Because of its proximity to a busy airport, the design team needed to pay special attention to sound. Cerami Associates led the acoustic modeling and simulation process for the hotel. The firm began by establishing acoustic performance criteria by recording and measuring noise levels (from things such as traffic and jets taxiing and taking off) at various locations, including the rooftop. Cerami then compiled the data and made the acoustic projections for the guest rooms tangible through simulation. This allowed the TWA project team to experience a modeled guest room sound experience and choose the best option for achieving the quiet they were looking for. The result is a hotel that the team says is one of the world's quietest.
9. Up a tree (house)
Courtesy ZGF Architects
Twelve national forests cover nearly a quarter of Oregon’s land mass. So it’s probably not surprising when trees and woods resonate thematically in the designs of buildings there.
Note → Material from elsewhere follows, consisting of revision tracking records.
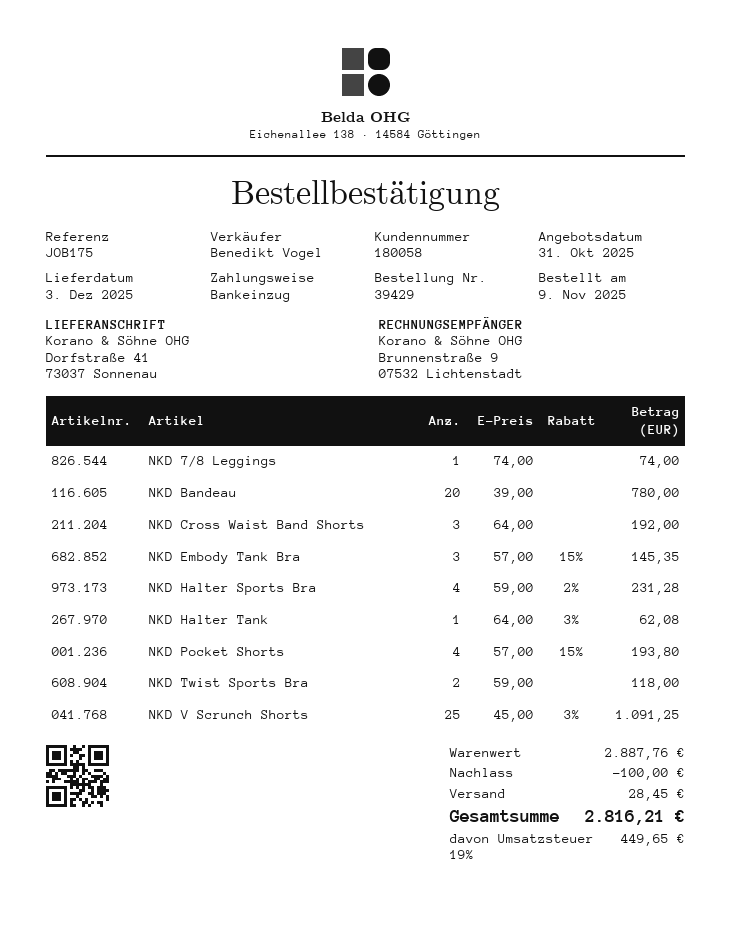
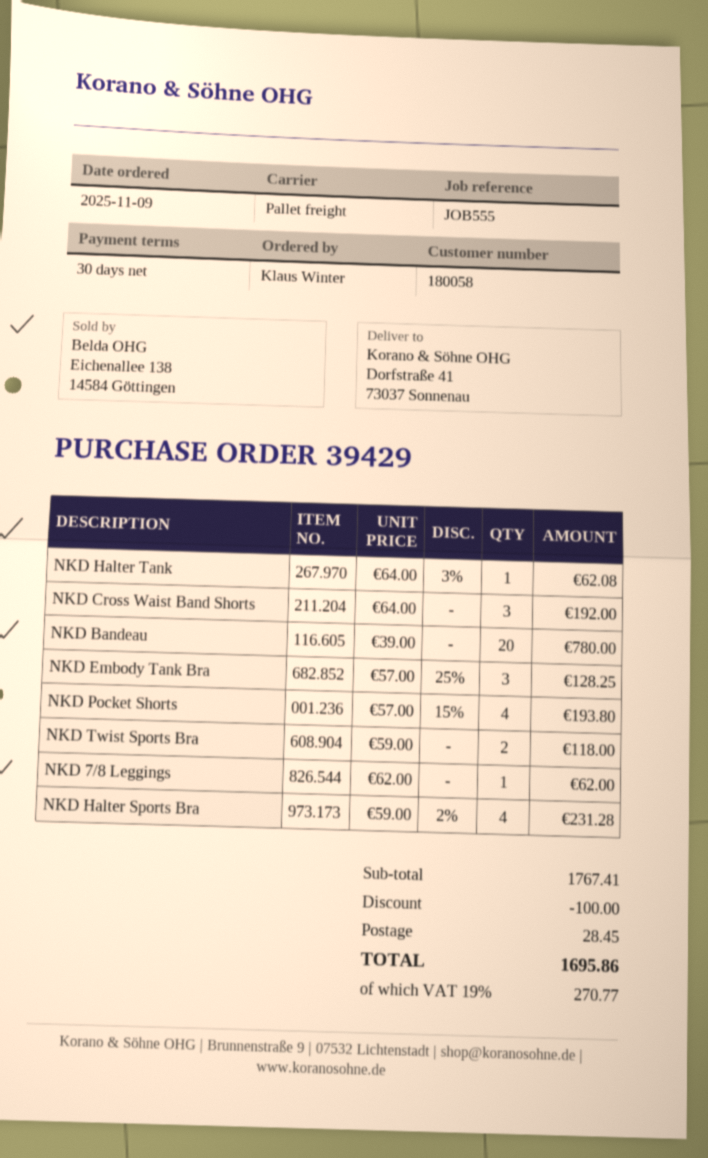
reference: JOB175 -> JOB555
NKD 7/8 Leggings: 1 x 74.00 = 74.00 -> 1 x 62.00 = 62.00
NKD Embody Tank Bra: 3 x 57.00 - 15% = 145.35 -> 3 x 57.00 - 25% = 128.25
NKD V Scrunch Shorts: 25 x 45.00 - 3% = 1091.25 -> none
subtotal: 2887.76 -> 1767.41
tax: 19% = 449.65 -> 19% = 270.77
total: 2816.21 -> 1695.86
When the tech company Expensify expanded to Portland a few years back, it hired ZGF Architects to design the renovation of the historic First National Bank Building for its offices (above, right). A centerpiece of that four-story, 17,300-sf project, which was completed in December 2017, is a 40-foot-tall, 100-ton freestanding structural steel conference room tower with two glass-enclosed workspaces on the second floor. Known as the treehouse, this aluminum-clad structure is supported by 6,000-lb steel beams.
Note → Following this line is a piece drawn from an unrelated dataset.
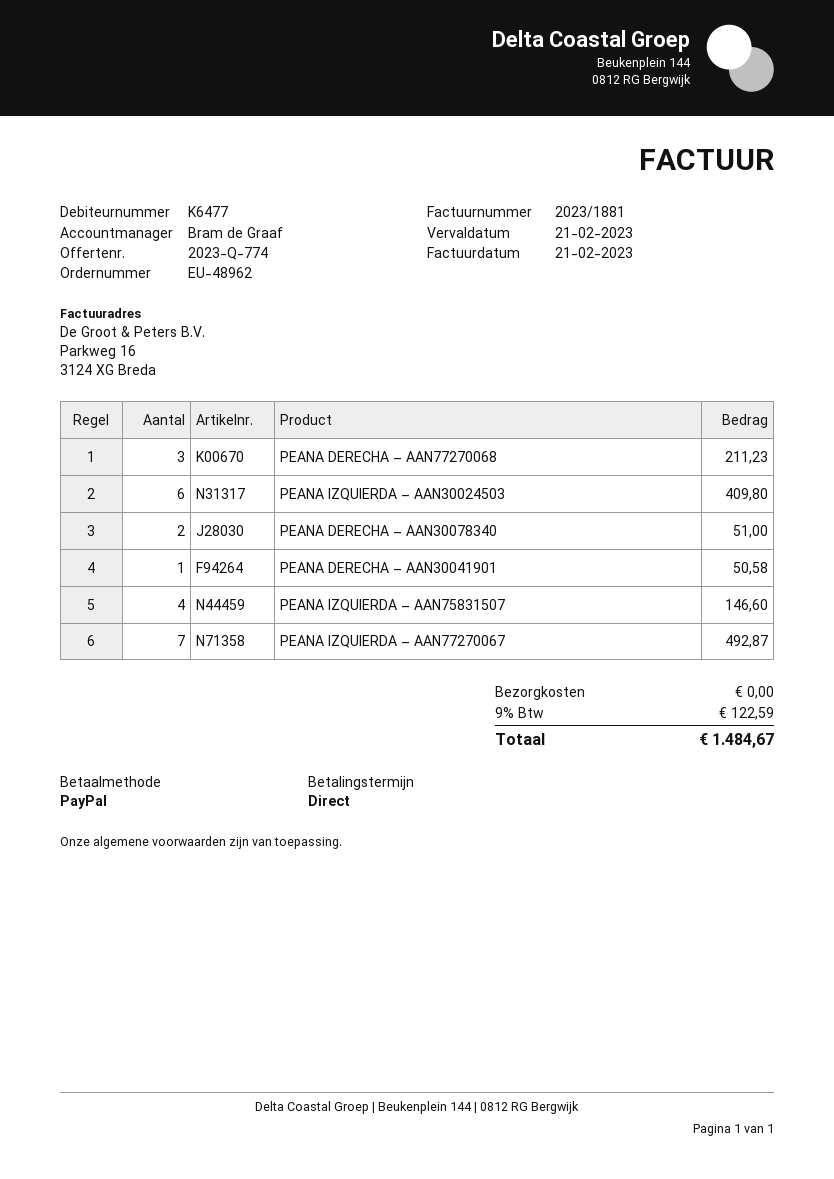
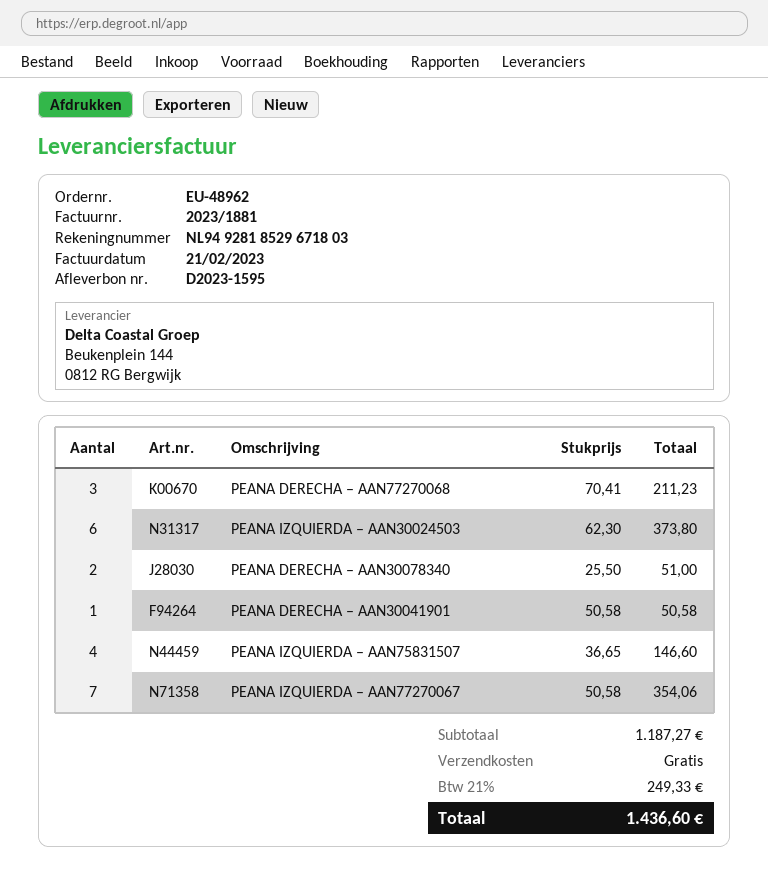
PEANA IZQUIERDA – AAN30024503: 6 for 409.80 -> 6 for 373.80
PEANA IZQUIERDA – AAN77270067: 7 for 492.87 -> 7 for 354.06
tax: 9% = 122.59 -> 21% = 249.33
total: 1484.67 -> 1436.60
TriMet, Portland’s transit agency, has been working with Stantec on the replacement of its 42-year-old Powell Boulevard bus garage with a larger maintenance and operations facility that could accommodate 50% more buses (renderings above, left). Stantec’s design imagined (metaphorically, at least) a treehouse in a dense forest. Employees would approach the building via a trail built over stormwater swales. The entrance staircase leads to the second level—the “treehouse”—made from natural materials. That floor’s great room, where drivers hang out between shifts, would revolve around a kitchen, and include fitness and conference rooms.
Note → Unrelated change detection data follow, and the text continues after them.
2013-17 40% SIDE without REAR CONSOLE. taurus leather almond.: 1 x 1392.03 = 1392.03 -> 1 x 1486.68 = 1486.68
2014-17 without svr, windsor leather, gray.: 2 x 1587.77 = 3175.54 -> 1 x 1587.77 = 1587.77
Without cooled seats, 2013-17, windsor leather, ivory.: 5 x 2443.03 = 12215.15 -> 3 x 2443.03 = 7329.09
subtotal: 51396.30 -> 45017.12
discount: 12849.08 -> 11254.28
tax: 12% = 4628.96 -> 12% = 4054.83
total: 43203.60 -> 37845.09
A garden patio provides employees with outdoor access, while a rooftop garden offers views of Mt. Hood. All told, the 16.7-acre site will have a new 123,240-sf maintenance building and 16,000-sf Fuel & Wash Building, along with parking for employees and busses.
The $100 million project is scheduled for completion in May 2022. The team also includes Convergence Architecture, David Evans and Associates (SE/CE), Glumac (ME/PE), and JE Dunn (GC).